Hacker News new | ask | show | jobs
Automatic Differentiation in Machine Learning: A Survey (2018) [pdf] (jmlr.org)
83 points by lambdamore 2664 days ago
2 comments

I'm trembling with excitement at the prospect that easy-to-use high-performance automatic differentiation looks likely to become a "must have" capability for more and more computer languages. It's going to become easier and easier to specify objective functions and have the computer optimize programs for a wider range of application.
I work on non-linear optimization problems for most of my work projects, and I know exactly what you mean. One of these years we'll be freed from remembering calculus I :)
right after the year of the Linux desktop, eh?
The idea of duality is insane. Its present in linear logic, automatic diff, constructive mathematics, probability, quantum theory, game design, discrete optimization, etc.

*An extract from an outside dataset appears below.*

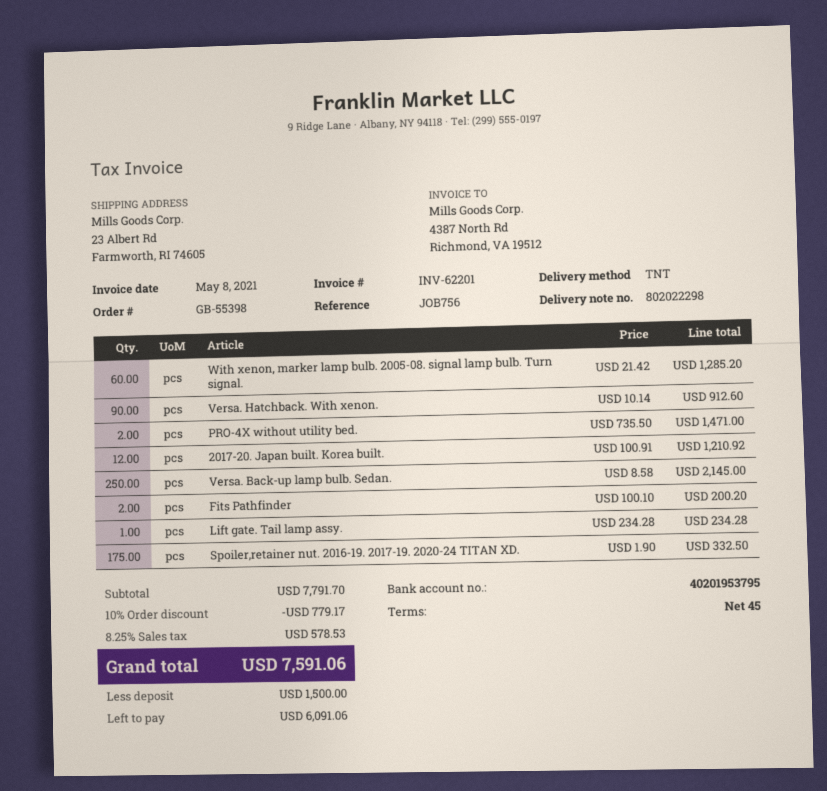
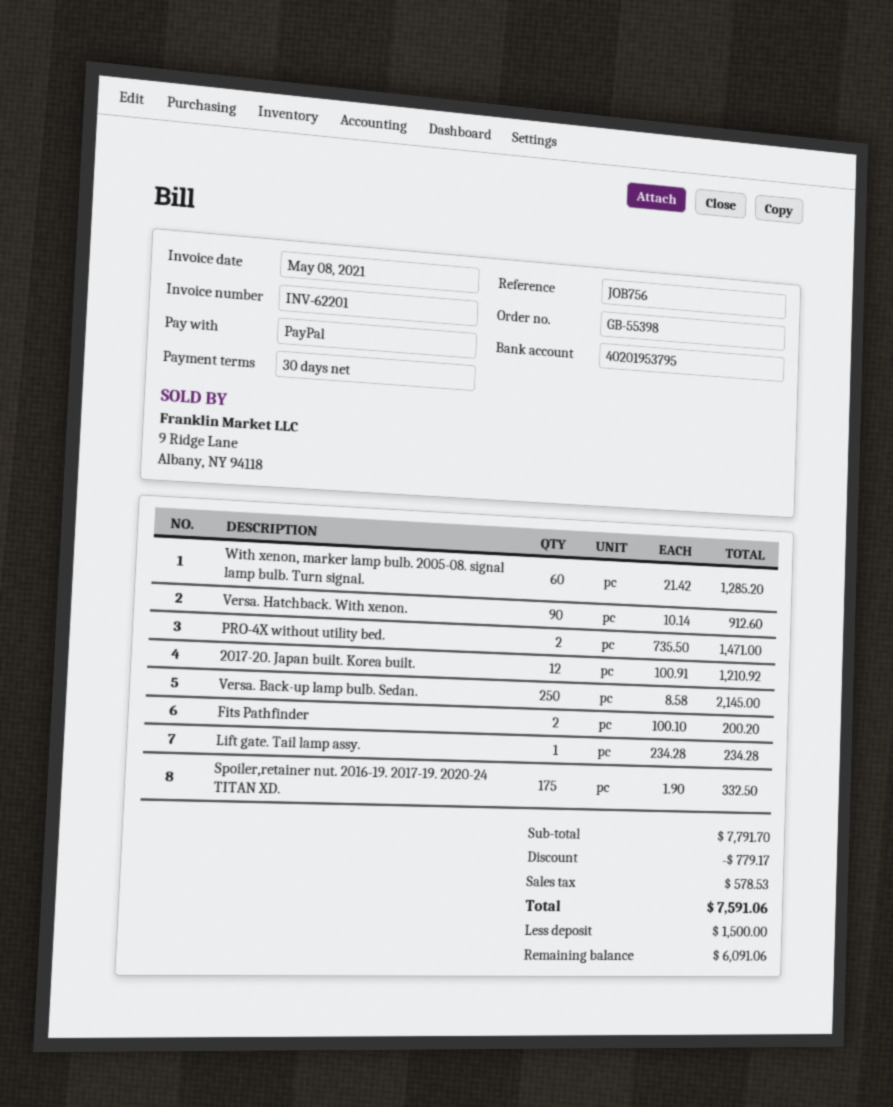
payment terms: 45 days -> 30 days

I wonder if it's related to chirality.

I think characterizing duality in this way is kind of superfluous, because the only way all those meanings of duality are the same is in the most abstract sense of the word.

In other words, lots of things have duals. But the duality between any given pair of things doesn't necessarily expose any deep, fundamental connection to another pair of things which have duality. So it's not that duality features so heavily throughout mathematics as its own concept; rather, we frequently build new theories to tie these things together. It's helpful to be able to translate things from one context to another context.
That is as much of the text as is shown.